Without including the images, transcribe each record precisely as it appears below.
[[ RECORDS SHOWN open ]]
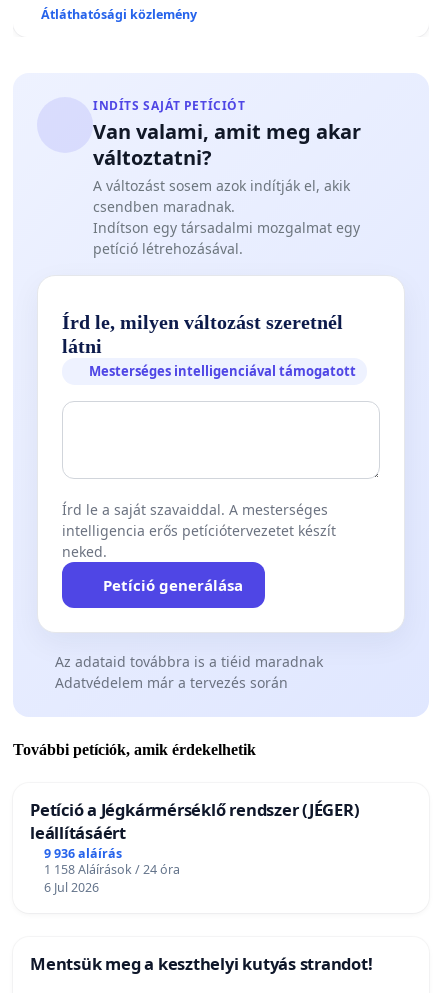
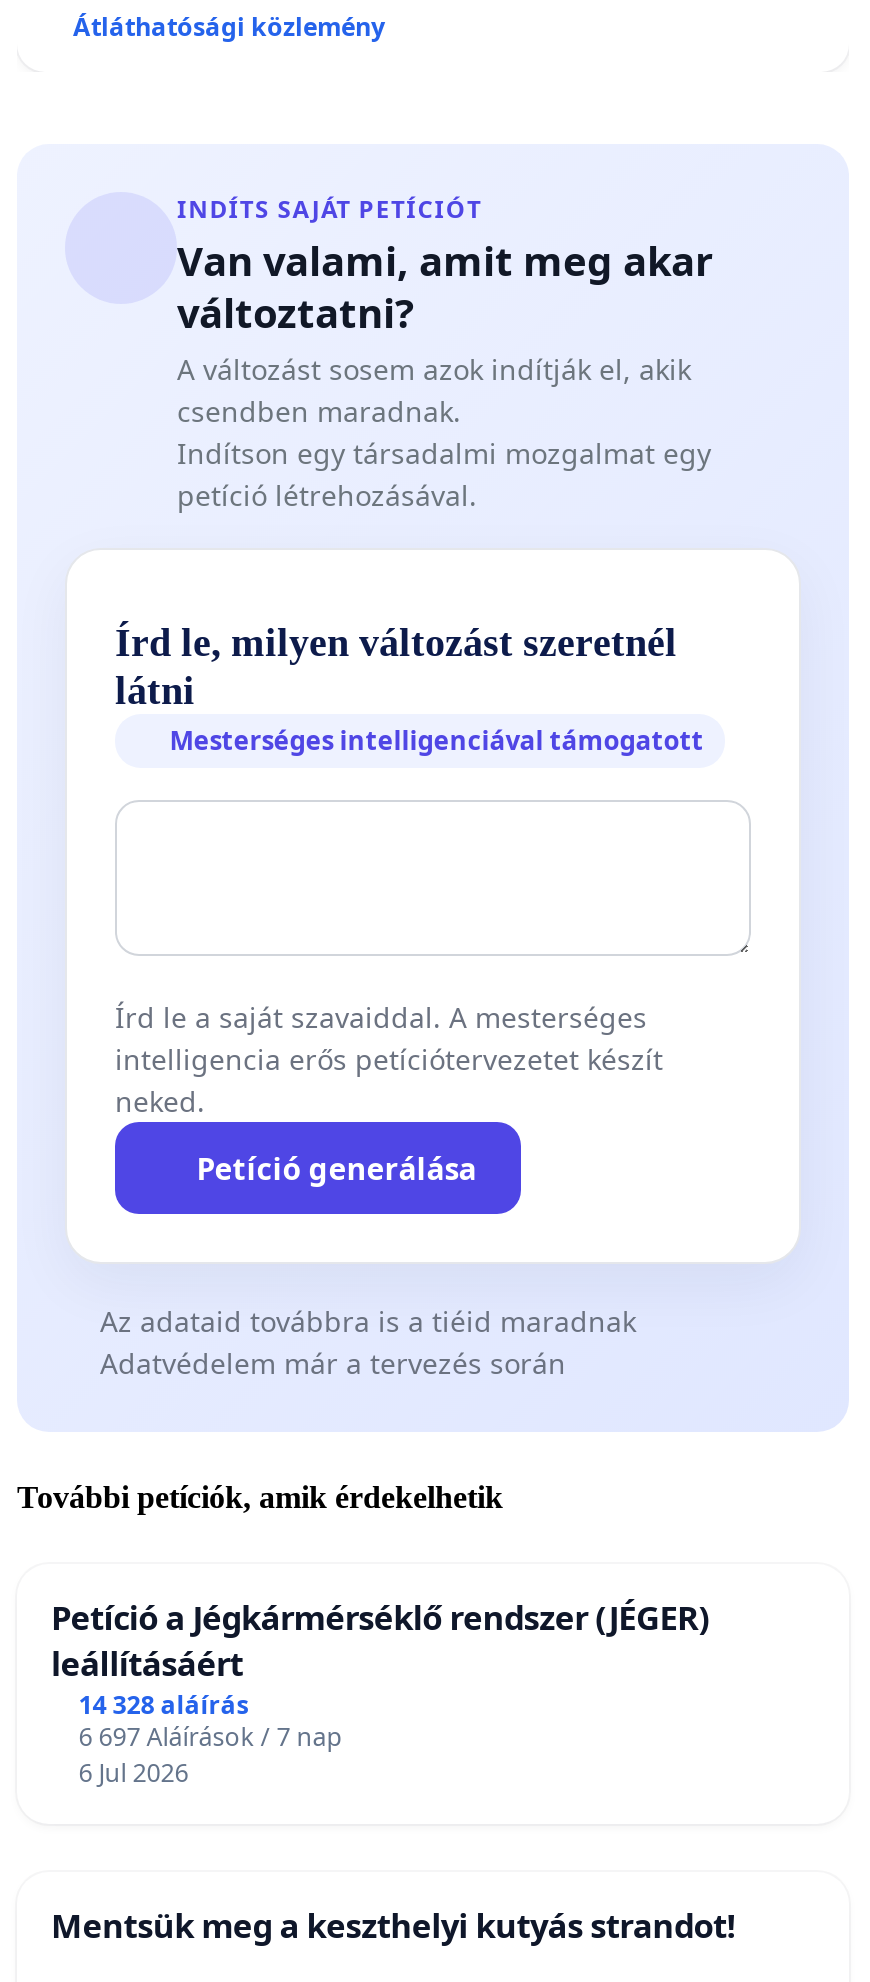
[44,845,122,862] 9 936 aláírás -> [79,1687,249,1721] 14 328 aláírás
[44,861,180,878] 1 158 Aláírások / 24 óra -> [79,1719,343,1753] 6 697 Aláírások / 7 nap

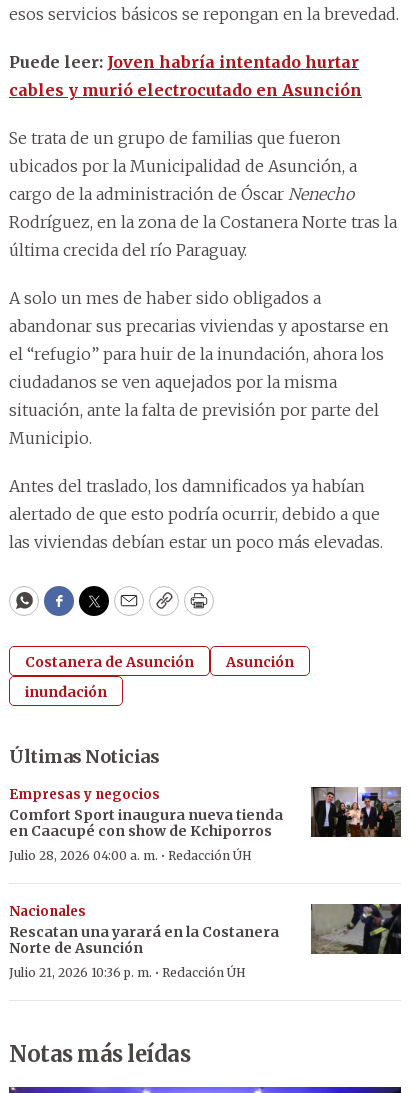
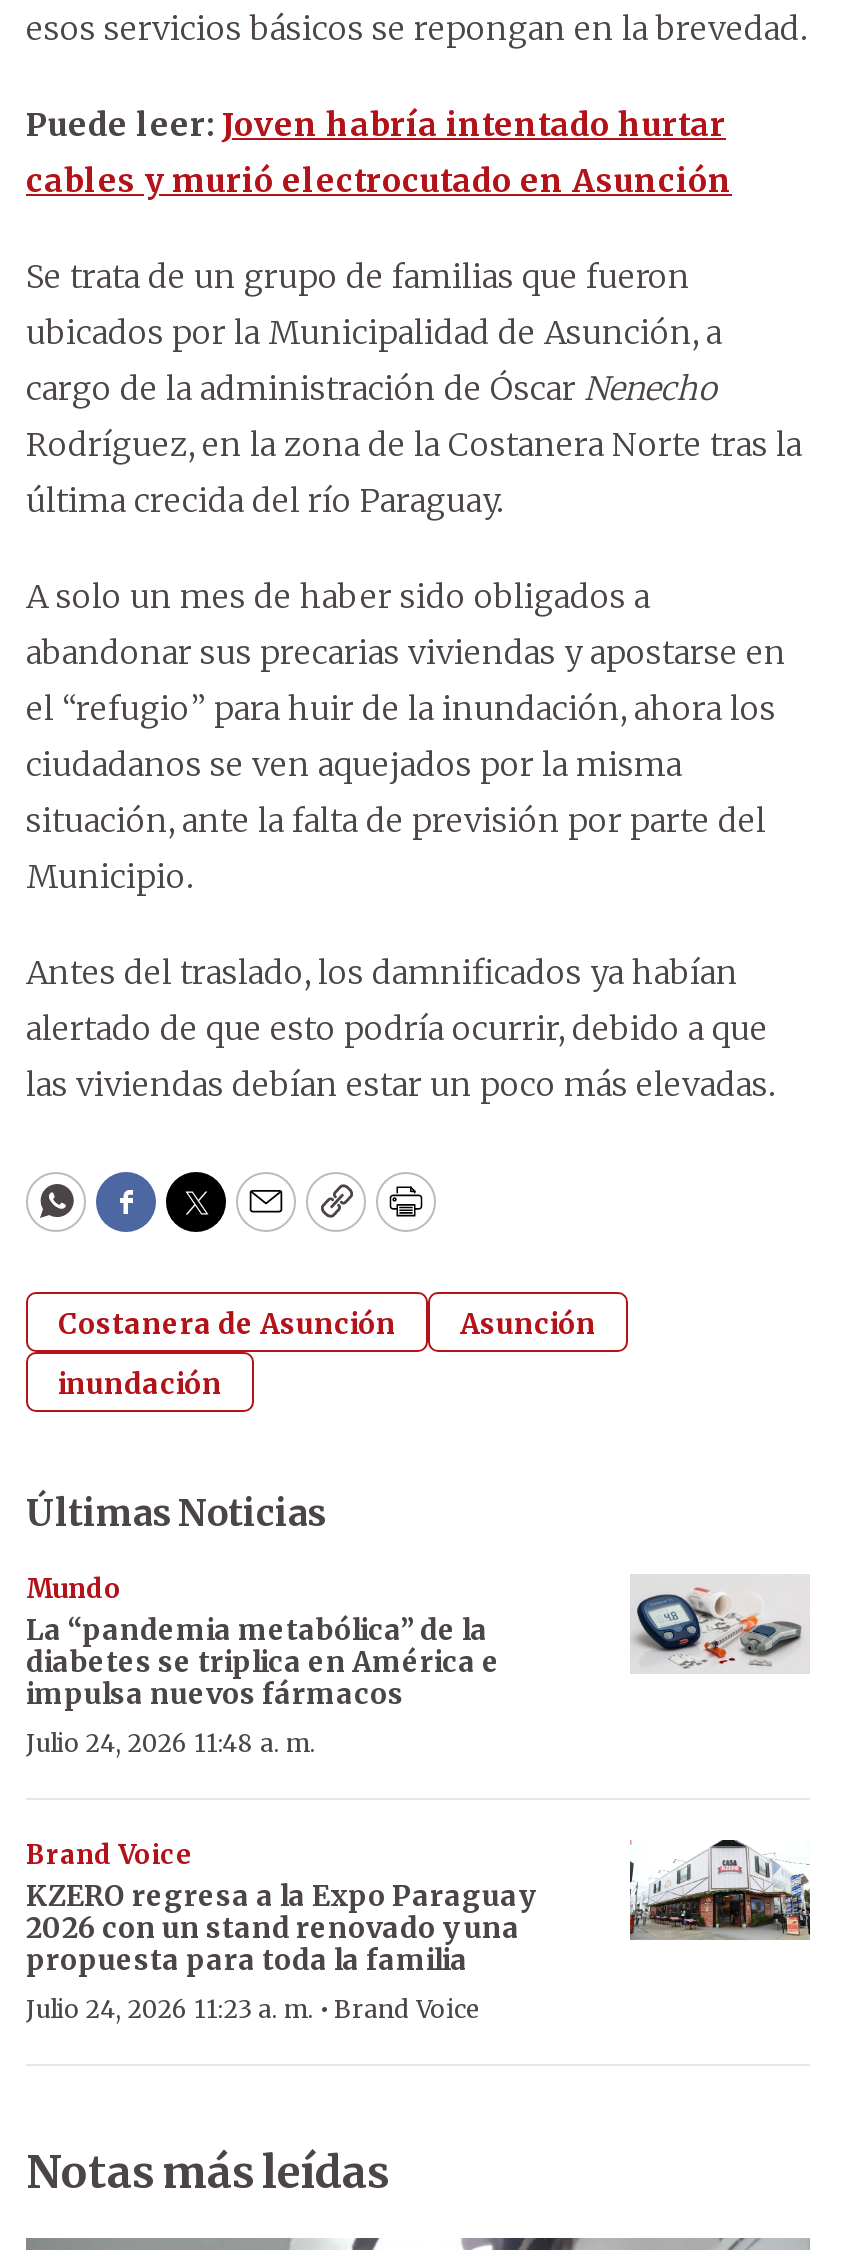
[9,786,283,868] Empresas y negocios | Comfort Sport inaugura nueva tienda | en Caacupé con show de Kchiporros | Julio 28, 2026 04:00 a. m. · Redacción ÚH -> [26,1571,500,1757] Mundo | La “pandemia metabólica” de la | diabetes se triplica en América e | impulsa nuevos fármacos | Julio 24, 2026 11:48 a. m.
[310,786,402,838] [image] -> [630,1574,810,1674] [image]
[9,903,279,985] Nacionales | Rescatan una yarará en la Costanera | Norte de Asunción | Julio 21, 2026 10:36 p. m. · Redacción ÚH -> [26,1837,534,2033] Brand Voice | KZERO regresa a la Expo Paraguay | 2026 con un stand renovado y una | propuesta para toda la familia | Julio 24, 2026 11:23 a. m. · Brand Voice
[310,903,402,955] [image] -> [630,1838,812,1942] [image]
[[ RECORDS SHOWN closed ]]
● RESPONSE TO THE EXERCISE:
[44,845,122,862] 9 936 aláírás -> [79,1687,249,1721] 14 328 aláírás
[44,861,180,878] 1 158 Aláírások / 24 óra -> [79,1719,343,1753] 6 697 Aláírások / 7 nap

[9,786,283,868] Empresas y negocios | Comfort Sport inaugura nueva tienda | en Caacupé con show de Kchiporros | Julio 28, 2026 04:00 a. m. · Redacción ÚH -> [26,1571,500,1757] Mundo | La “pandemia metabólica” de la | diabetes se triplica en América e | impulsa nuevos fármacos | Julio 24, 2026 11:48 a. m.
[310,786,402,838] [image] -> [630,1574,810,1674] [image]
[9,903,279,985] Nacionales | Rescatan una yarará en la Costanera | Norte de Asunción | Julio 21, 2026 10:36 p. m. · Redacción ÚH -> [26,1837,534,2033] Brand Voice | KZERO regresa a la Expo Paraguay | 2026 con un stand renovado y una | propuesta para toda la familia | Julio 24, 2026 11:23 a. m. · Brand Voice
[310,903,402,955] [image] -> [630,1838,812,1942] [image]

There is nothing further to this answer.